My first Figma plugin
July 2025
While working on internal admin tools and reporting interfaces, I kept running into the same problem: mocking table data took far more time than it should — and still didn't give anyone a realistic sense of scale.
Most of the time, I was either copying and pasting the same few rows over and over, or jumping out to random name generators and manually cleaning up the data before pasting it back into Figma. It was slow, inconsistent, and didn't help stakeholders understand how dense or complex the data actually was.
More importantly, it hid real UI problems — truncation, column compression, empty states, and accessibility edge cases rarely showed up in design reviews because the mock data was too clean and too repetitive.
I found myself spending 15–30 minutes just preparing believable table content for a single screen.
So I built a plugin to remove that friction entirely.
The problem
When table data is unrealistic:
- Designers can't feel how dense the UI really is
- Stakeholders can't tell how large or complex the data is
- Engineers can't estimate behaviour or edge cases properly
Most design reviews end up happening on "happy-path" mocks that don't reflect what the product will actually look like once real data flows through it.
What I built
FillKit is a Figma plugin that lets you populate table columns with realistic, structured, varied data in seconds.
You select a column and choose a data type.
FillKit handles the rest.
It supports:
- Names
- Dates
- Status values
- Locations
This makes it possible to turn a table mock into something that behaves much closer to a real system — without leaving Figma or manually cleaning data.
I built the first working version over a weekend using Cursor, focusing on speed, simplicity, and consistency.
The outcome
After sharing FillKit internally, two designers reached out almost immediately to say how useful it was for their day-to-day work. It quickly became something I reached for whenever I needed to mock tables — and I stopped using external random data tools altogether.

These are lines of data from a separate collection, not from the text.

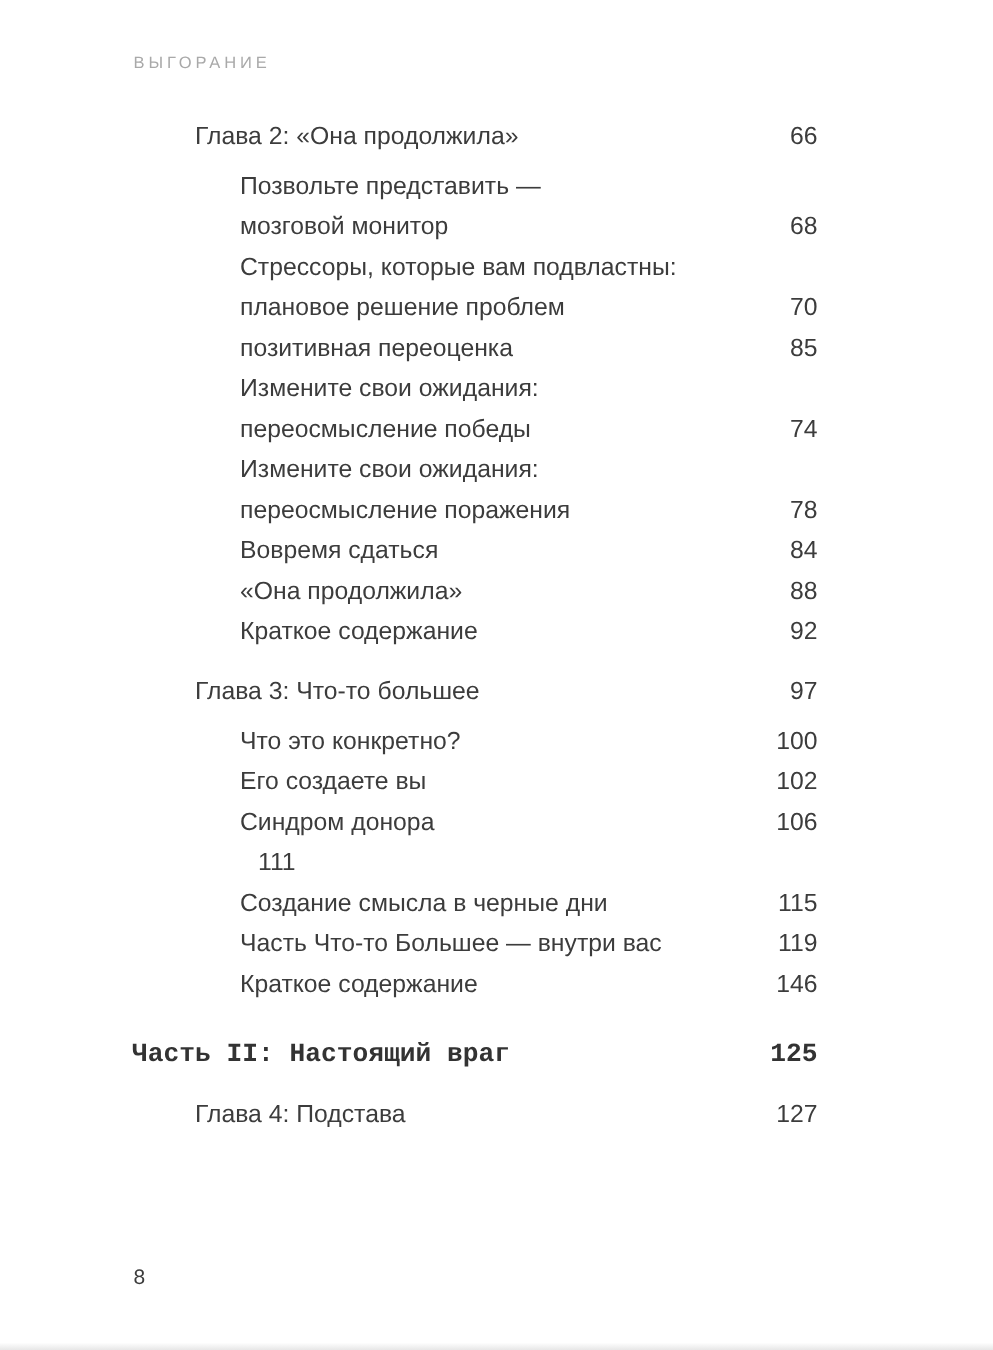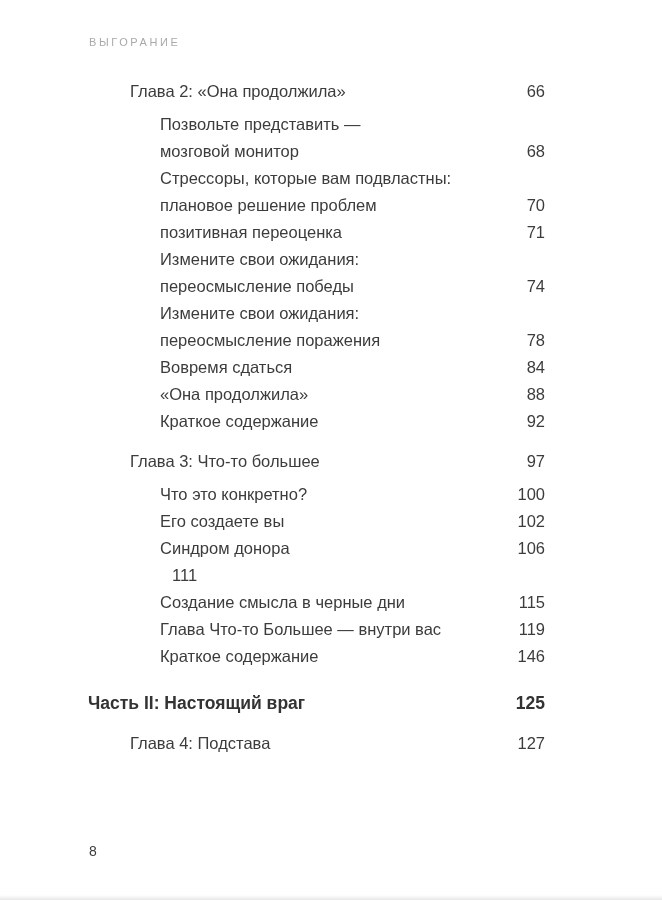"71" div.entry-page { text: 71 -> 85 }
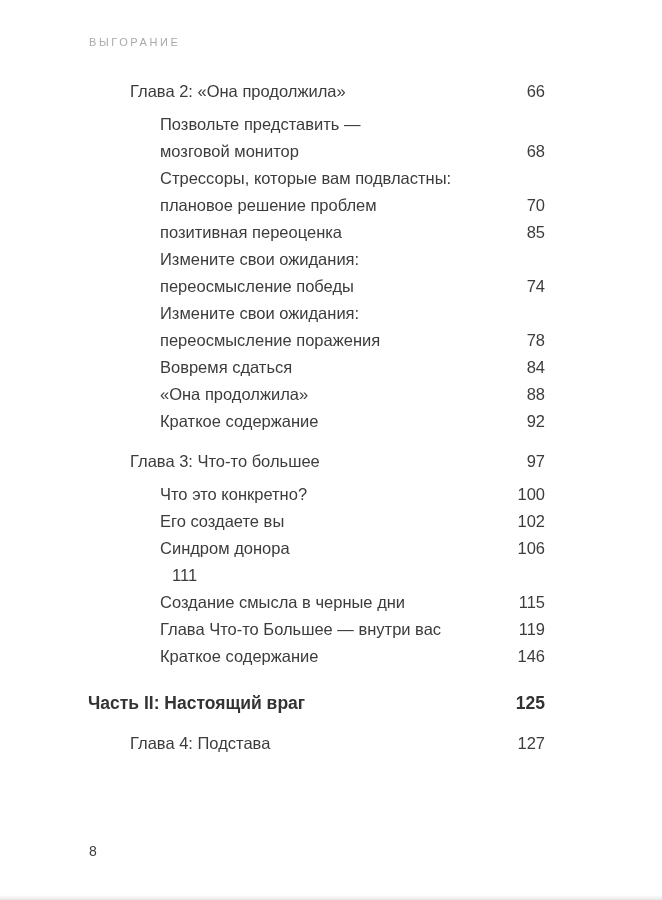"Глава Что-то Большее — внутри" div.entry-line { text: Глава -> Часть }
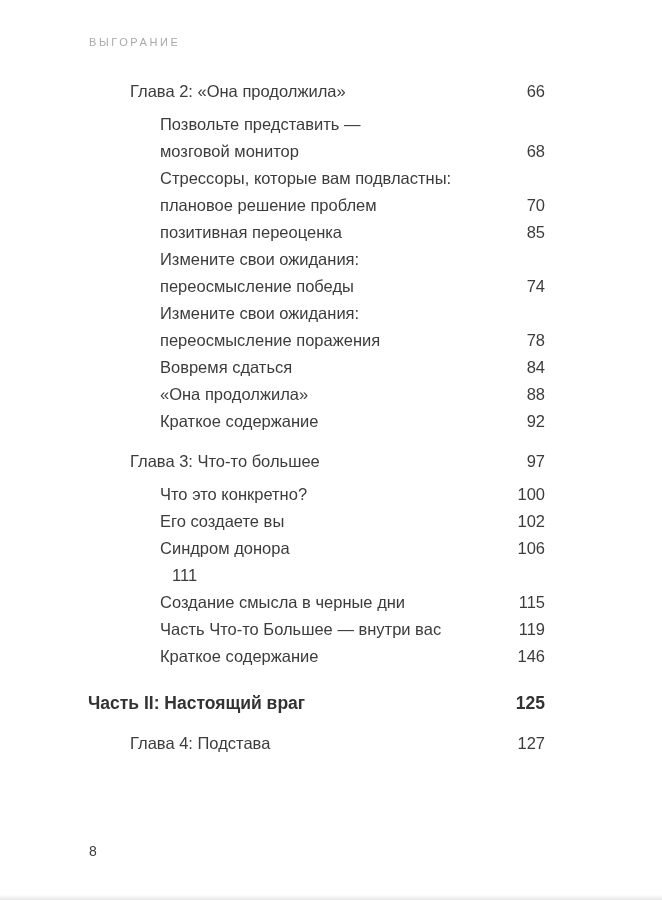"Часть II: Настоящий враг" .level-part .entry-text, .level-part .entry-page { font-family: Liberation Sans, sans-serif -> Liberation Mono, monospace }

Instead of spending time jumping between generators, cleaning data, and duplicating rows, I could focus on testing real interface behaviour:
- Truncation and wrapping
- Empty states
- Dense and sparse data scenarios
Mocking tables became faster, more realistic, and more useful for reviews. Designers could explore different states and layouts without worrying about data accuracy, and stakeholders could finally get a clearer sense of scale and complexity.
Why building this matters
Being able to explore real-world density and edge cases early makes a huge difference to design quality.
Without believable data, teams tend to lock in layouts too early and only discover issues during build — when changes are more expensive and harder to make.
FillKit makes it easier to explore, test, and iterate on complex UIs before they reach development.